**Task statement:** Lines that contain "Установка" are to be copied from the material, every one of them.

Record excerpts: Begin

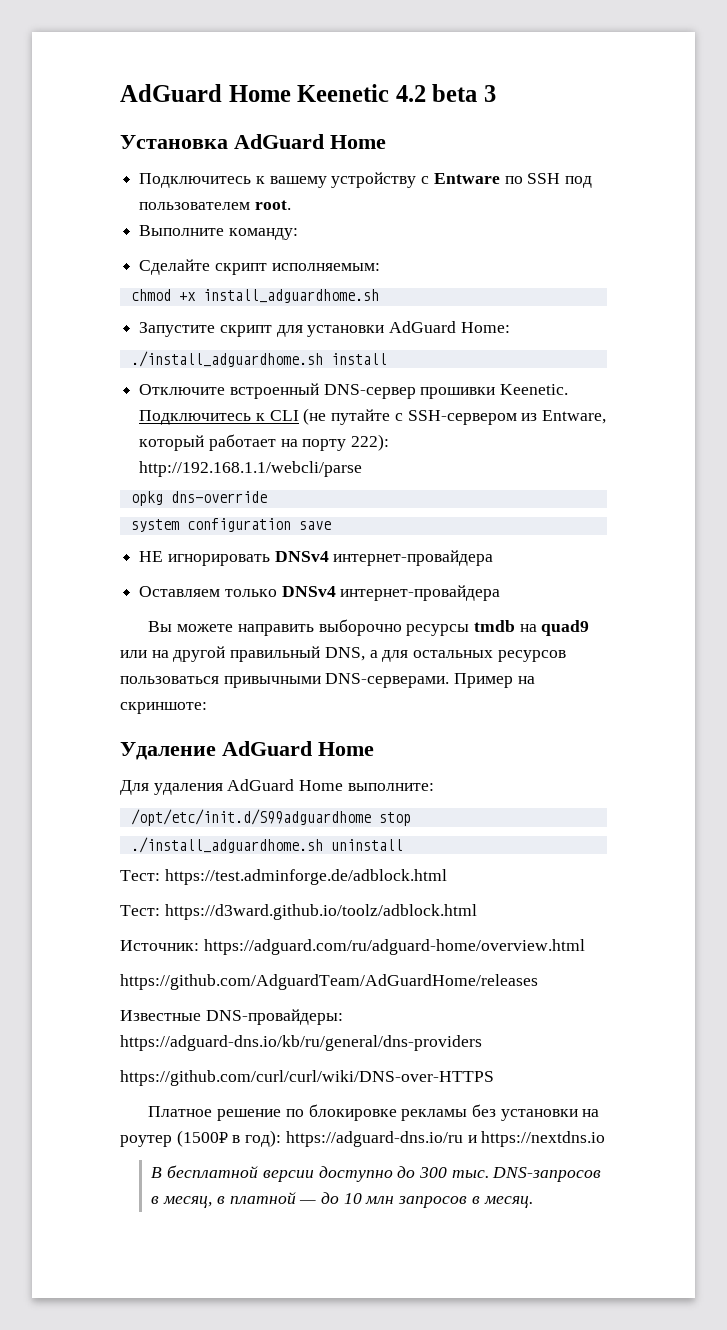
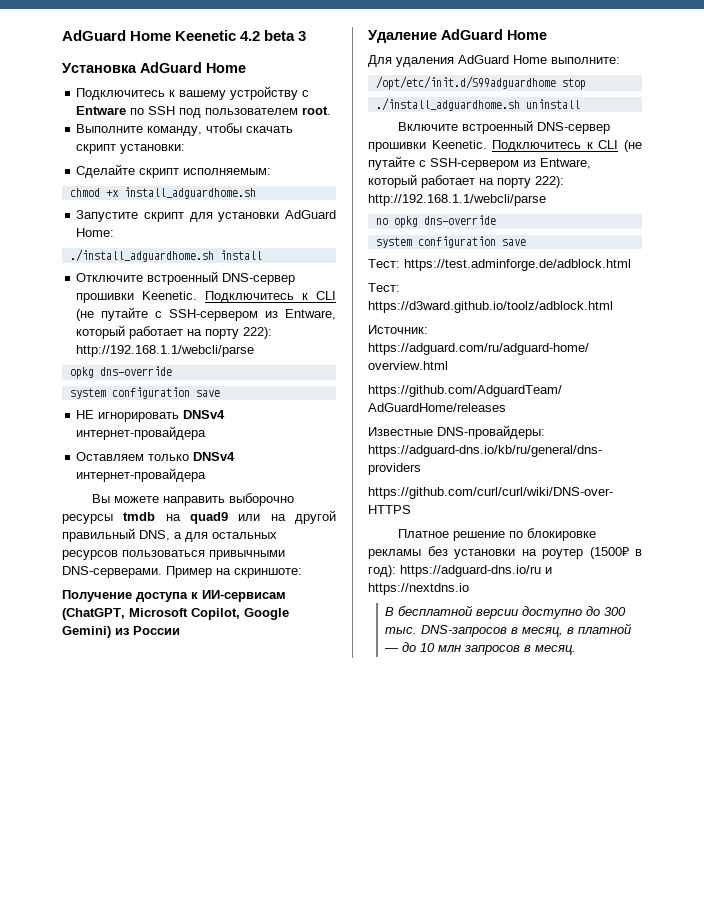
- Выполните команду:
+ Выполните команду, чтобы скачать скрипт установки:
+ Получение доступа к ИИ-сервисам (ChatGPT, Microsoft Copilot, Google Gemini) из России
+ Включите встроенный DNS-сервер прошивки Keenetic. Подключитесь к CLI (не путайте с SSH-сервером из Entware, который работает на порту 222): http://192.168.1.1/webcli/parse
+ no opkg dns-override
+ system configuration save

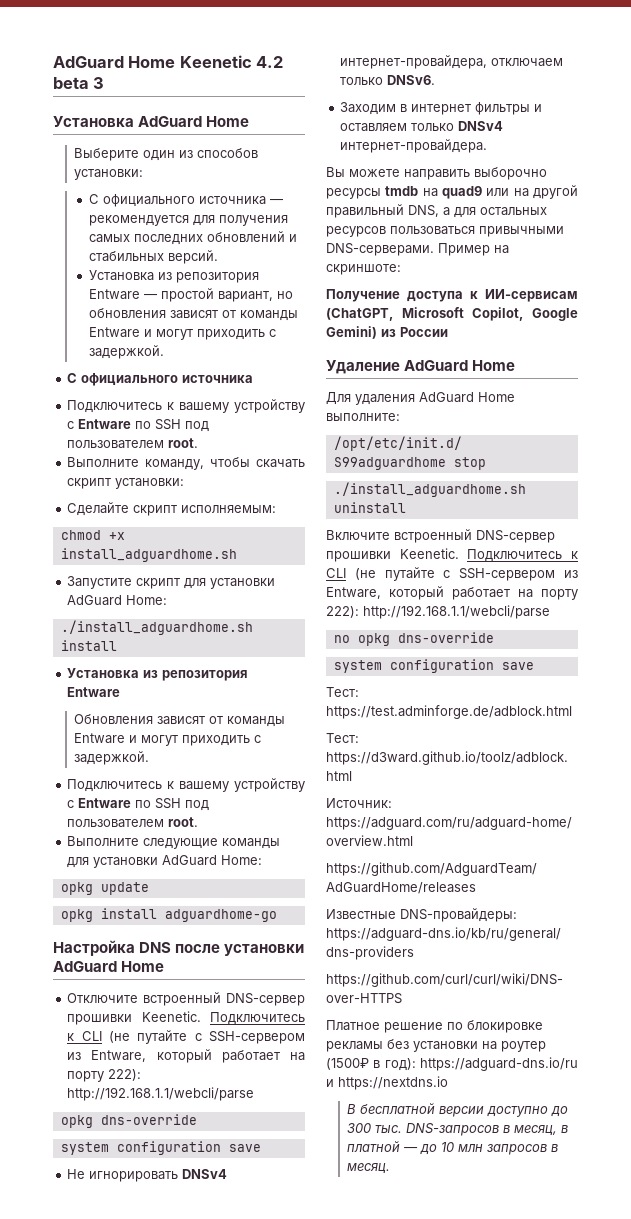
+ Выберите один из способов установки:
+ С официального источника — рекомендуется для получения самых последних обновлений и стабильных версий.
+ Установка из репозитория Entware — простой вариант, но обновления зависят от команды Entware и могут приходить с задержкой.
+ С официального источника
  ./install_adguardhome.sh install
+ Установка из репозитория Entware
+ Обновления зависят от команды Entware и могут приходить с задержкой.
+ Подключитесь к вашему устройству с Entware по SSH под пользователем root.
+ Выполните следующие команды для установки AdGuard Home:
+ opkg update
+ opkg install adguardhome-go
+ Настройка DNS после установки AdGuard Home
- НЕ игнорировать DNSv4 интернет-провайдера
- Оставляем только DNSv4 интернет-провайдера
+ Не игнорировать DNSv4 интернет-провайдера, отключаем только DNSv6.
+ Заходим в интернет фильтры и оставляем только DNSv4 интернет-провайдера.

Record excerpts: End

**Answer section:**
+ Установка из репозитория Entware — простой вариант, но обновления зависят от команды Entware и могут приходить с задержкой.
+ Установка из репозитория Entware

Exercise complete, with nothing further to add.